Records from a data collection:
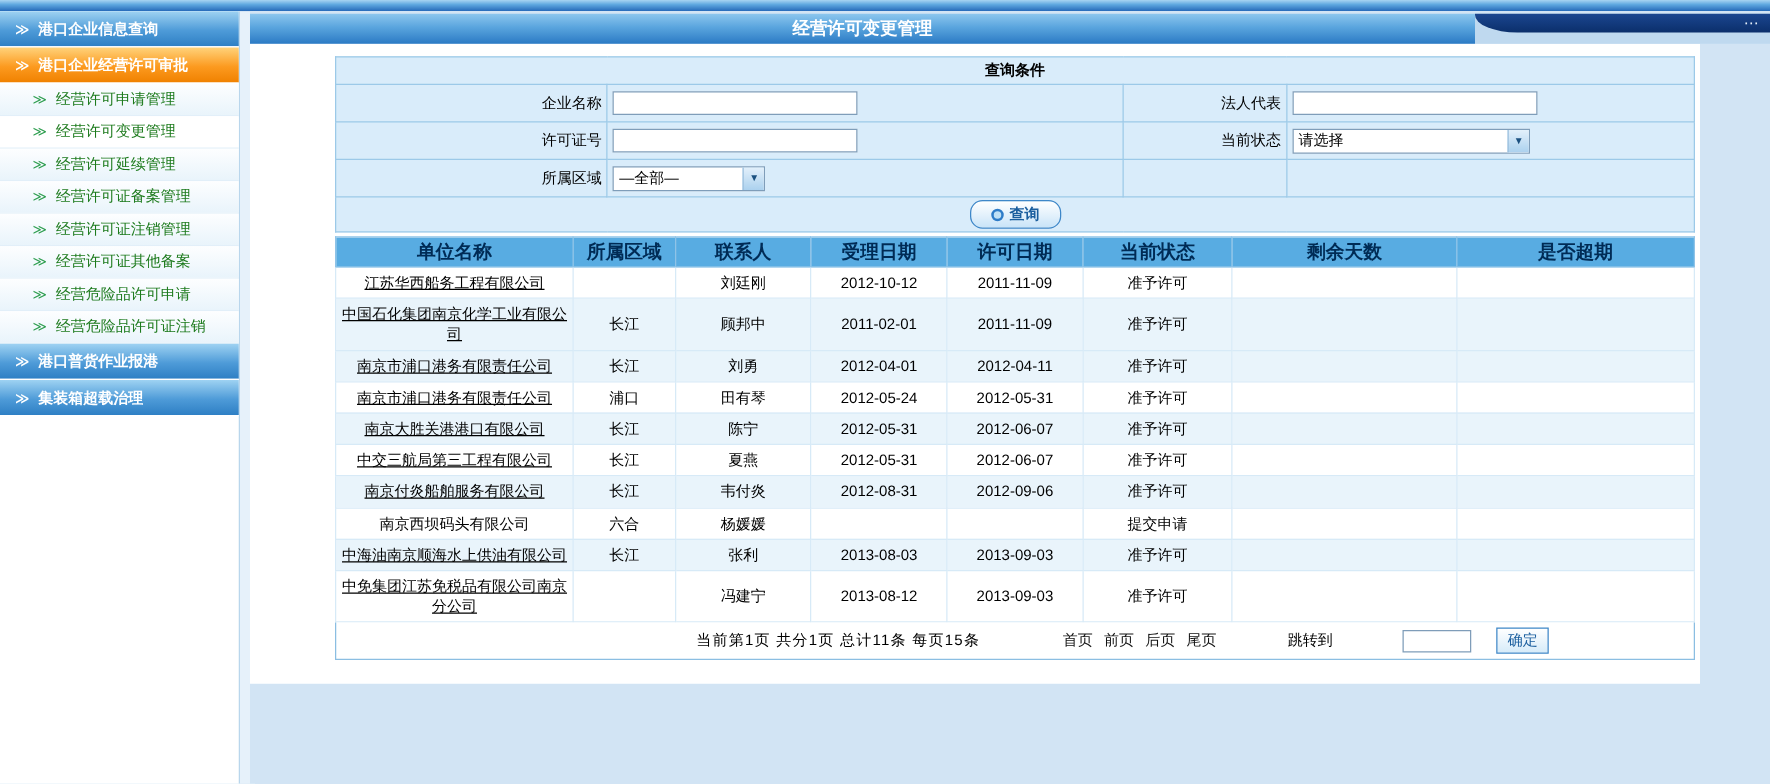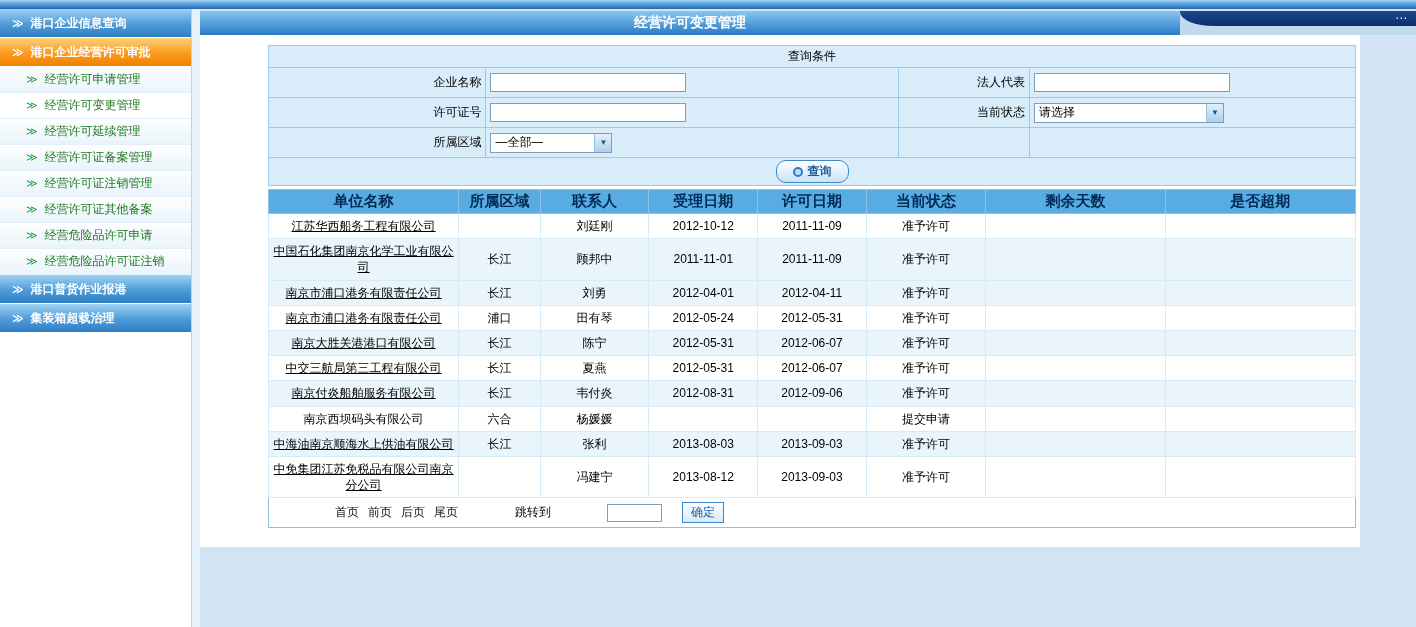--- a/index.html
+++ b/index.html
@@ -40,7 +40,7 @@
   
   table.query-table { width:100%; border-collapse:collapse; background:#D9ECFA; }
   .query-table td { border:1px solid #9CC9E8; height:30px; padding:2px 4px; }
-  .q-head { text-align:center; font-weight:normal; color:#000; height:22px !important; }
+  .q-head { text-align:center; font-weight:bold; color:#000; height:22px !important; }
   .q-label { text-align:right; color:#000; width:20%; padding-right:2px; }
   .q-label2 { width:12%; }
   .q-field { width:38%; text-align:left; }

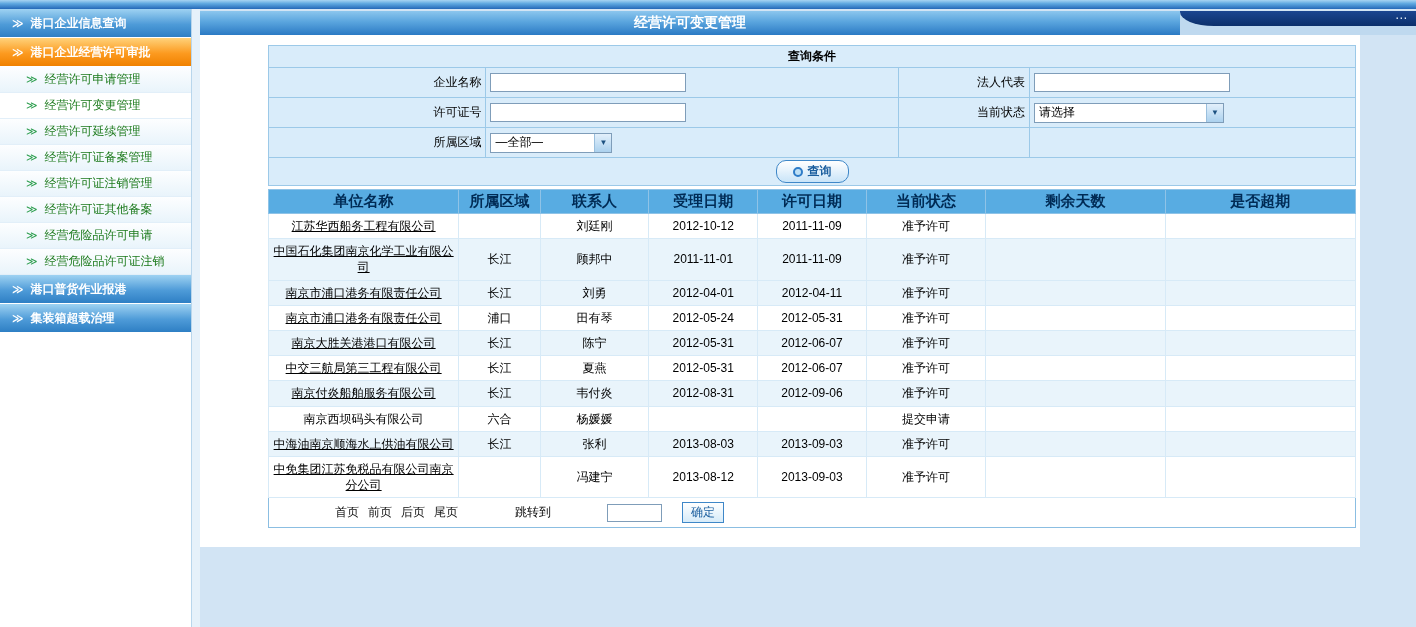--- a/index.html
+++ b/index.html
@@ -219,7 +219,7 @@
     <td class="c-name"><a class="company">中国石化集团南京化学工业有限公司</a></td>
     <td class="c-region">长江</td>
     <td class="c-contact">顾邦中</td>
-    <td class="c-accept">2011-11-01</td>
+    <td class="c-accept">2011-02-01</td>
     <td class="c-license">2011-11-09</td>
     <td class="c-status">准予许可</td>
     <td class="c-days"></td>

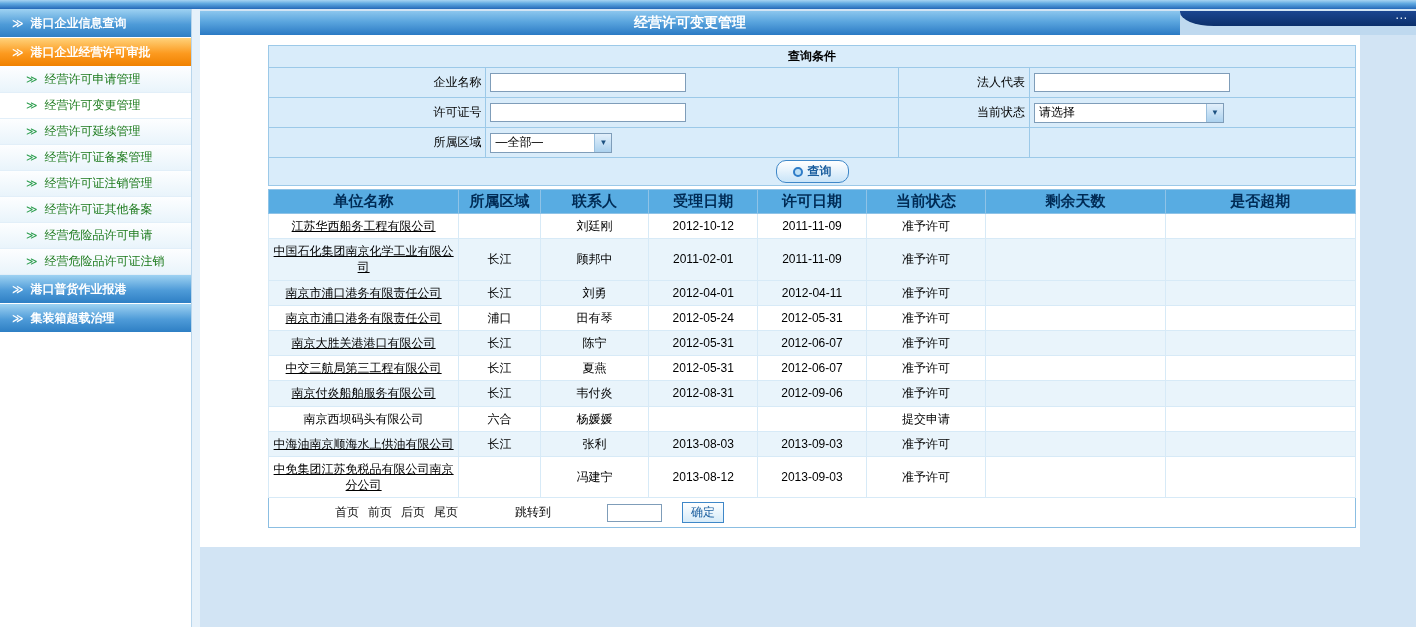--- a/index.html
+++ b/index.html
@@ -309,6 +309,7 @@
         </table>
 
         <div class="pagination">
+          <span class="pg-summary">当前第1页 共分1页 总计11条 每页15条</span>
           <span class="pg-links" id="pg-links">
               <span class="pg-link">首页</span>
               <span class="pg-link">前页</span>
* * *
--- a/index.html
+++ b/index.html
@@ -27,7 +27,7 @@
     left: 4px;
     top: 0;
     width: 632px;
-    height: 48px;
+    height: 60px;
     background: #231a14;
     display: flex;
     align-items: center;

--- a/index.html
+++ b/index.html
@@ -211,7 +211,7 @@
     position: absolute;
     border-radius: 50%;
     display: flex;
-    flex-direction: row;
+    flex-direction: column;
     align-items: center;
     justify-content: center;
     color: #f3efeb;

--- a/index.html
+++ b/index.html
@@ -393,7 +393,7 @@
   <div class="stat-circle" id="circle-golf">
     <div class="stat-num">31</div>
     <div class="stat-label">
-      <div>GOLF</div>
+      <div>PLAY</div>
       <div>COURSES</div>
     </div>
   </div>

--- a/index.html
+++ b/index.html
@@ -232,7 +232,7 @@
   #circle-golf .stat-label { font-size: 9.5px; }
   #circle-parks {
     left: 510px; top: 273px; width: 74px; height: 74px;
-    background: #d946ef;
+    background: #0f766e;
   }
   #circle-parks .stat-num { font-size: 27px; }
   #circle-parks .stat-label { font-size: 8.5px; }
---
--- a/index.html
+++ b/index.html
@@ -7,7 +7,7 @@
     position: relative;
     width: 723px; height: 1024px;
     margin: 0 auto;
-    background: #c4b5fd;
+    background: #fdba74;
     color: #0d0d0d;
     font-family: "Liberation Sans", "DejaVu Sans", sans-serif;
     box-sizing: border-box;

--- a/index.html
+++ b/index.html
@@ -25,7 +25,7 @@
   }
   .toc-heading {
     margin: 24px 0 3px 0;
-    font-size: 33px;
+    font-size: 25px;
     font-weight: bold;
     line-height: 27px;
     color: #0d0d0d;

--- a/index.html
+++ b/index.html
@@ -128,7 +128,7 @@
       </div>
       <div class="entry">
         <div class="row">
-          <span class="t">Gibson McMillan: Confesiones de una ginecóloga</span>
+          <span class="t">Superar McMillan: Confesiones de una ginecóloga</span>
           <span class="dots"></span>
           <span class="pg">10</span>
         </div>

**ABOUT THIS EXERCISE**
Find every line in the records that uses the string "circle", then copy it.

**TASK ANSWER**
   <div class="stat-circle" id="circle-golf">
   #circle-golf .stat-label { font-size: 9.5px; }
   #circle-parks {
   #circle-parks .stat-num { font-size: 27px; }
   #circle-parks .stat-label { font-size: 8.5px; }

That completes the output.